Я не уверена, что правильно расслышала его слова.
– Прошу прощения?
– Совершенно очевидно, что вам пришлось пережить тяжелую травму, Кэтрин. Когда я познакомился с вами в Джексоне, вы уже проявляли все классические симптомы «вьетнамского синдрома». Аналогичные тем, которые я наблюдал у ветеранов Вьетнама, с которыми в то время работал. Это еще одна причина, по которой я обратил на вас внимание.
Я не хочу, чтобы Малик догадался, насколько близок к истине, но он пробудил во мне любопытство.
– Какую, по-вашему, травму мне пришлось пережить?
– Убийство вашего отца, для начала. А что помимо этого, я даже не могу представить. Уже одно то, что вы жили с ним до его смерти, могло послужить для вас серьезным испытанием.
Я чувствую, как меня охватывает тревога, как если бы сидящий напротив человек смог прочесть мои самые потаенные мысли.
– Что вам известно о моем отце?
– Я знаю, что он был ранен во Вьетнаме и он страдал тяжелой формой «вьетнамского синдрома».
– Откуда вам это известно? Это рассказал вам Крис Омартиан?
Еще одна любезная и пустая улыбка.
– Какое это имеет значение?
– Для меня имеет. И большое.
Малик откидывается назад и вздыхает.
– Ну хорошо… Может быть, мы сможем углубиться в такие подробности в другой раз.
– А почему не сейчас?
– Потому что сейчас мы с вами не совсем одни.
– Мне нечего скрывать, – заявляю я с уверенностью, которой отнюдь не испытываю.
– Нам всем есть что скрывать, Кэтрин. Иногда даже от самих себя.
Его голос похож на палец, который ковыряется в моих мозгах.
– Послушайте, если мы решимся поговорить об этом, то лучшего времени, чем сейчас, не найти.
– Жаль, что вы так считаете. Я было подумал, что вам стоит поразмыслить над тем, чтобы прийти ко мне на прием в качестве пациентки.
У меня снова зачесалась кожа головы.
– Это вы так шутите?
– Я совершенно серьезен.
Я закидываю одну ногу на другую и пытаюсь сохранить на лице непроницаемое выражение.

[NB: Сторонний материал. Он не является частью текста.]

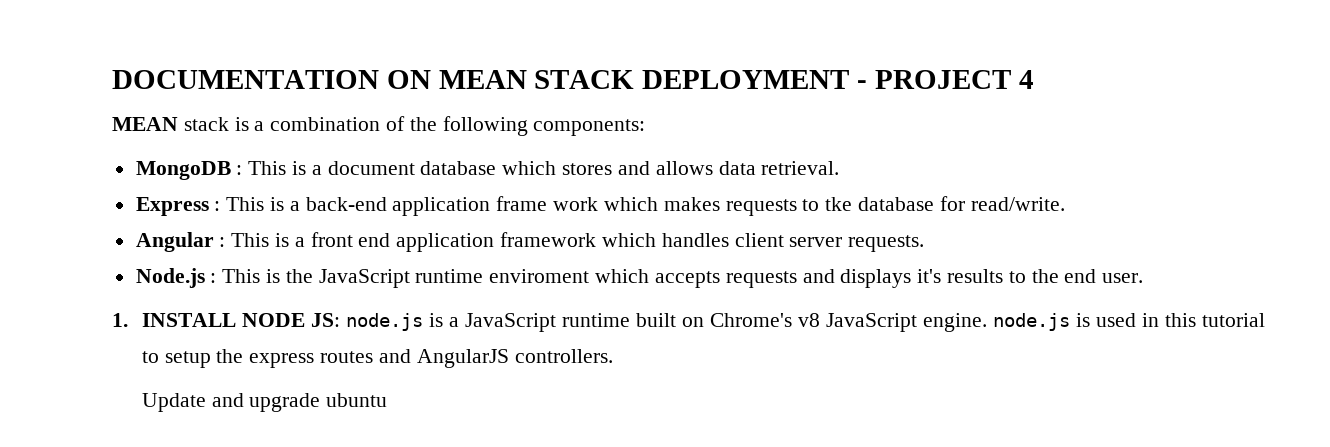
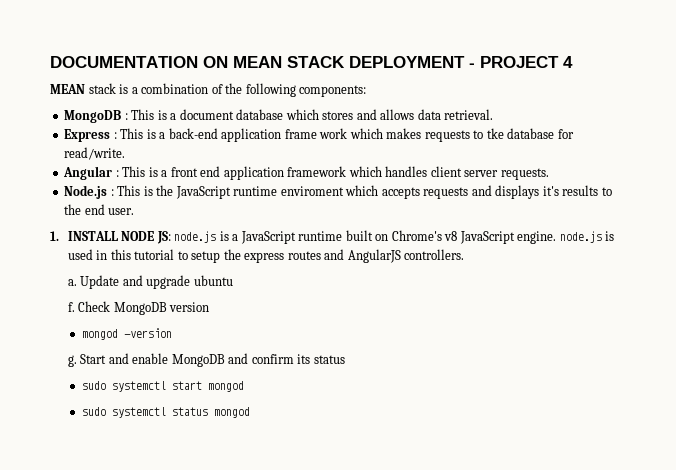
(613, 356) none -> [67,279,77,286] a.
(388, 400) none -> [67,301,210,315] [82,328,173,340] [67,353,345,367] [82,381,245,392] [82,407,251,418] // f. Check MongoDB version // mongod -version // g. Start and enable MongoDB and confirm its status // sudo systemctl start mongod // sudo systemctl status mongod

– Это ведь шутка, не так ли? Я даже не знаю, что делаю здесь, если не считать того, что вы неровно дышали ко мне еще тогда, когда я была глупой девчонкой, которая встречалась с мужчиной на двадцать пять лет старше себя.
– И женатым вдобавок, – добавляет Малик.
– Да, и женатым. Ну и что дальше?
– Вы больше так не делаете, правильно? Не встречаетесь с женатыми мужчинами?
Мне не хочется лгать, но у Шона и так достаточно неприятностей.
– Да, я больше так не делаю.
– Грешки студенческой молодости? Теперь все осталось позади?